Wednesday, January 26, 2005

No on Alberto Gonzales

I'm signing on with this. I don't have time to write an original post on the subect, so let me just quote Senator Russ Feingold, whose statement I found via The Vast Dairy State Conspiracy:

"But Judge Gonzales's appearance before the Committee was deeply disappointing. When given the opportunity under oath to show that he would be adequately committed to the rule of law as our nation's chief law enforcement officer, he failed to do so. He indicated that the infamous OLC torture memo is no longer operative, but that he does not disagree with the conclusions expressed in it. He reiterated erroneous interpretations of the effect that applying the Geneva Conventions to the war on Afghanistan would have on the treatment of members of Al Qaeda captured in combat. Most disturbingly, he refused time after time to repudiate the most far-reaching and significant conclusion of the OLC memo - that the President has the authority as Commander-in-Chief to immunize those acting at his direction from the application of U.S. law.
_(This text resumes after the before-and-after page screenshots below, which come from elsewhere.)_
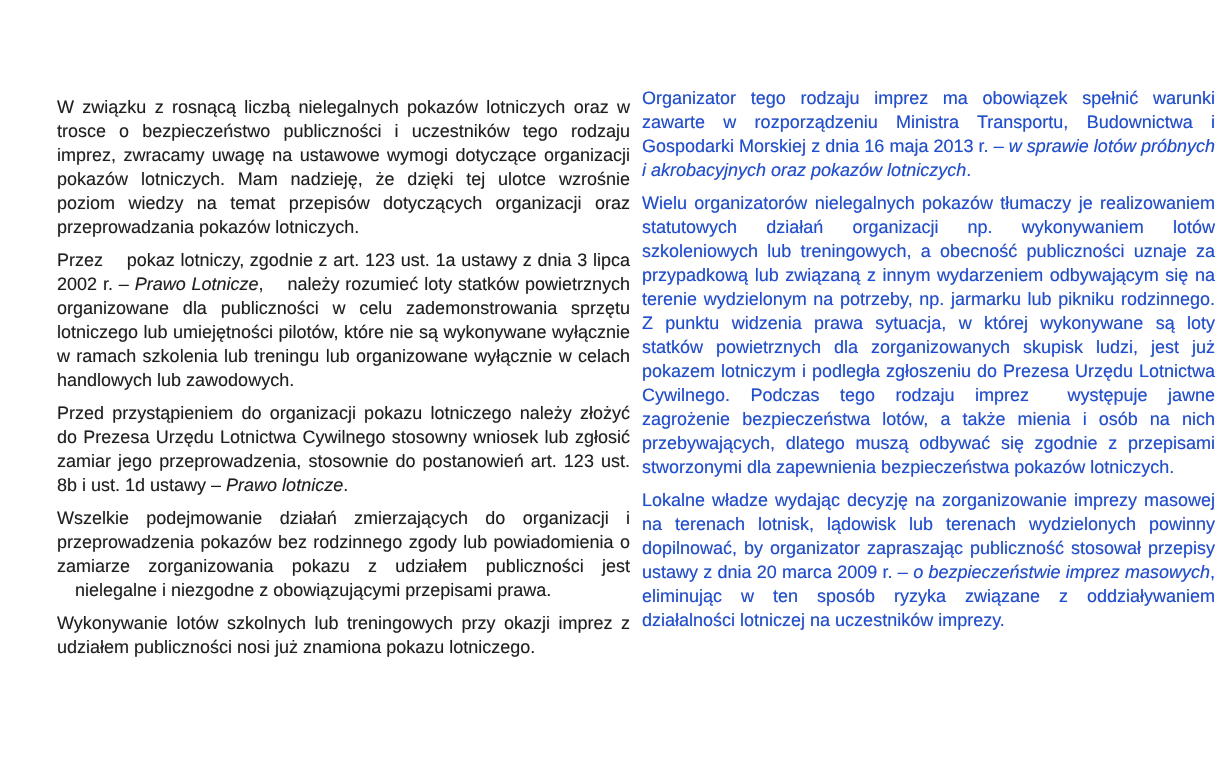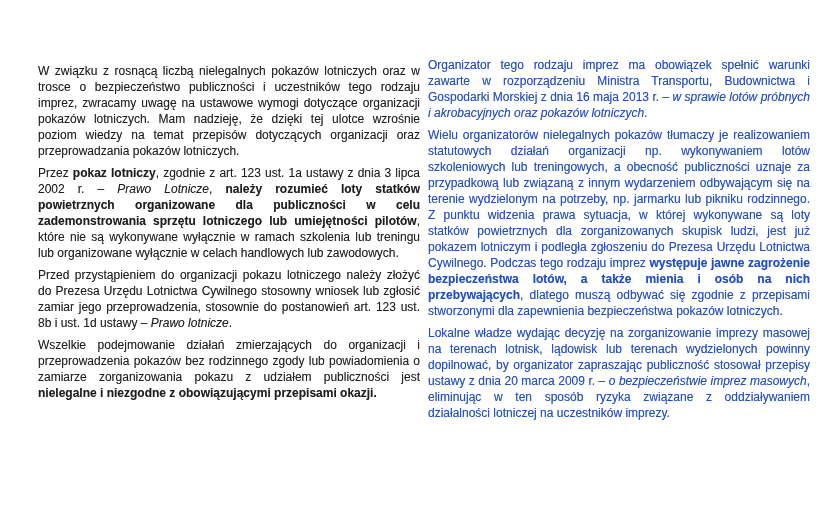--- a/index.html
+++ b/index.html
@@ -37,7 +37,7 @@
     padding: 0;
   }
   .run        { font-weight: 400; font-style: normal; }
-  .run.bold   { font-weight: 700; }
+  .run.bold   { font-weight: 400; margin-left: 12px; }
   .run.italic { font-style: italic; }
 </style>
 </head>

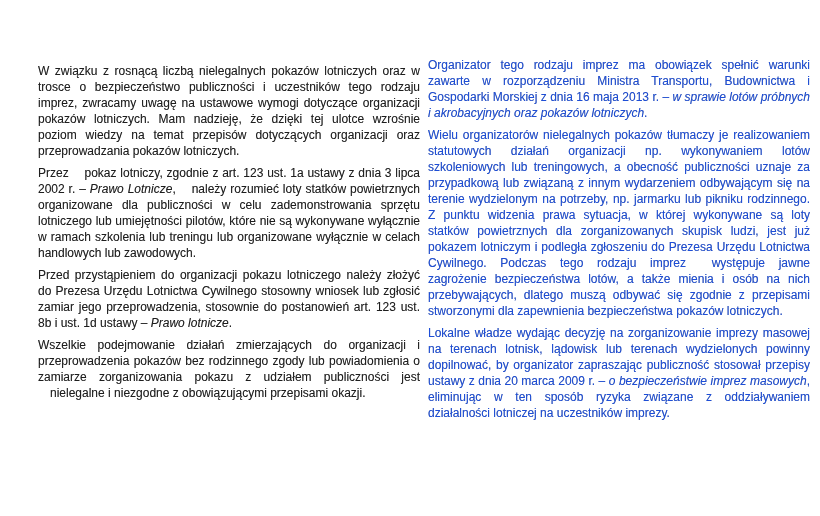--- a/index.html
+++ b/index.html
@@ -48,7 +48,7 @@
       <p class="para"><span class="run">W związku z rosnącą liczbą nielegalnych pokazów lotniczych oraz w trosce o bezpieczeństwo publiczności i uczestników tego rodzaju imprez, zwracamy uwagę na ustawowe wymogi dotyczące organizacji pokazów lotniczych. Mam nadzieję, że dzięki tej ulotce wzrośnie poziom wiedzy na temat przepisów dotyczących organizacji oraz przeprowadzania pokazów lotniczych.</span></p>
       <p class="para"><span class="run">Przez </span><span class="run bold">pokaz lotniczy</span><span class="run">, zgodnie z art. 123 ust. 1a ustawy z dnia 3 lipca 2002 r. – </span><span class="run italic">Prawo Lotnicze</span><span class="run">, </span><span class="run bold">należy rozumieć loty statków powietrznych organizowane dla publiczności w celu zademonstrowania sprzętu lotniczego lub umiejętności pilotów</span><span class="run">, które nie są wykonywane wyłącznie w ramach szkolenia lub treningu lub organizowane wyłącznie w celach handlowych lub zawodowych.</span></p>
       <p class="para"><span class="run">Przed przystąpieniem do organizacji pokazu lotniczego należy złożyć do Prezesa Urzędu Lotnictwa Cywilnego stosowny wniosek lub zgłosić zamiar jego przeprowadzenia, stosownie do postanowień art. 123 ust. 8b i ust. 1d ustawy – </span><span class="run italic">Prawo lotnicze</span><span class="run">.</span></p>
-      <p class="para"><span class="run">Wszelkie podejmowanie działań zmierzających do organizacji i przeprowadzenia pokazów bez rodzinnego zgody lub powiadomienia o zamiarze zorganizowania pokazu z udziałem publiczności jest </span><span class="run bold">nielegalne i niezgodne z obowiązującymi przepisami okazji.</span></p>
+      <p class="para"><span class="run">Wszelkie podejmowanie działań zmierzających do organizacji i przeprowadzenia pokazów bez rodzinnego zgody lub powiadomienia o zamiarze zorganizowania pokazu z udziałem publiczności jest </span><span class="run bold">nielegalne i niezgodne z obowiązującymi przepisami prawa.</span></p>
     </div>
   <div class="column column-right" style="color: #1d4ed8;">
       <p class="para"><span class="run">Organizator tego rodzaju imprez ma obowiązek spełnić warunki zawarte w rozporządzeniu Ministra Transportu, Budownictwa i Gospodarki Morskiej z dnia 16 maja 2013 r. – </span><span class="run italic">w sprawie lotów próbnych i akrobacyjnych oraz pokazów lotniczych</span><span class="run">.</span></p>

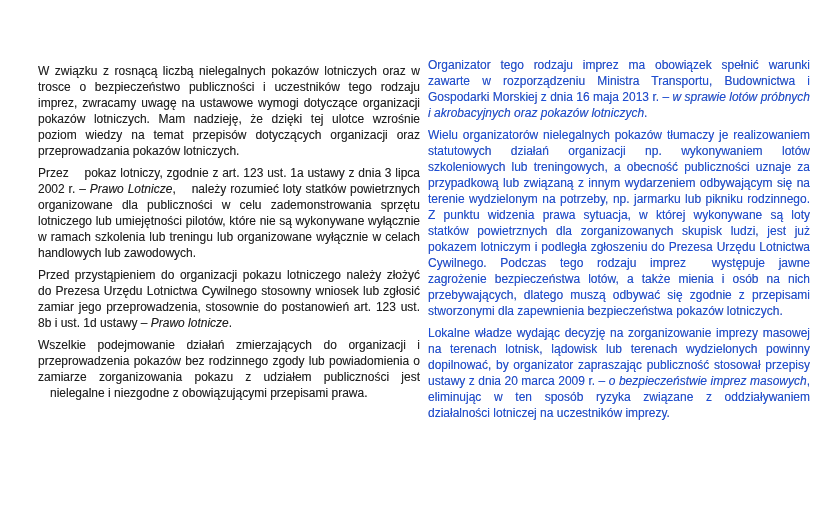--- a/index.html
+++ b/index.html
@@ -49,6 +49,7 @@
       <p class="para"><span class="run">Przez </span><span class="run bold">pokaz lotniczy</span><span class="run">, zgodnie z art. 123 ust. 1a ustawy z dnia 3 lipca 2002 r. – </span><span class="run italic">Prawo Lotnicze</span><span class="run">, </span><span class="run bold">należy rozumieć loty statków powietrznych organizowane dla publiczności w celu zademonstrowania sprzętu lotniczego lub umiejętności pilotów</span><span class="run">, które nie są wykonywane wyłącznie w ramach szkolenia lub treningu lub organizowane wyłącznie w celach handlowych lub zawodowych.</span></p>
       <p class="para"><span class="run">Przed przystąpieniem do organizacji pokazu lotniczego należy złożyć do Prezesa Urzędu Lotnictwa Cywilnego stosowny wniosek lub zgłosić zamiar jego przeprowadzenia, stosownie do postanowień art. 123 ust. 8b i ust. 1d ustawy – </span><span class="run italic">Prawo lotnicze</span><span class="run">.</span></p>
       <p class="para"><span class="run">Wszelkie podejmowanie działań zmierzających do organizacji i przeprowadzenia pokazów bez rodzinnego zgody lub powiadomienia o zamiarze zorganizowania pokazu z udziałem publiczności jest </span><span class="run bold">nielegalne i niezgodne z obowiązującymi przepisami prawa.</span></p>
+      <p class="para"><span class="run">Wykonywanie lotów szkolnych lub treningowych przy okazji imprez z udziałem publiczności nosi już znamiona pokazu lotniczego.</span></p>
     </div>
   <div class="column column-right" style="color: #1d4ed8;">
       <p class="para"><span class="run">Organizator tego rodzaju imprez ma obowiązek spełnić warunki zawarte w rozporządzeniu Ministra Transportu, Budownictwa i Gospodarki Morskiej z dnia 16 maja 2013 r. – </span><span class="run italic">w sprawie lotów próbnych i akrobacyjnych oraz pokazów lotniczych</span><span class="run">.</span></p>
"This failure goes directly to the question of his commitment to the rule of law. Under our system of government, the Attorney General of the United States may be called upon to investigate and even prosecute the President. We cannot have a person heading the United States Department of Justice who believes that the President is above the law. I and other members of the Committee questioned Judge Gonzales closely about this issue. He hid behind an aversion to hypothetical questions, he conjured up his own hypothetical scenarios of unconstitutional statutes, but he simply refused to say, without equivocation, that the President is not above the law."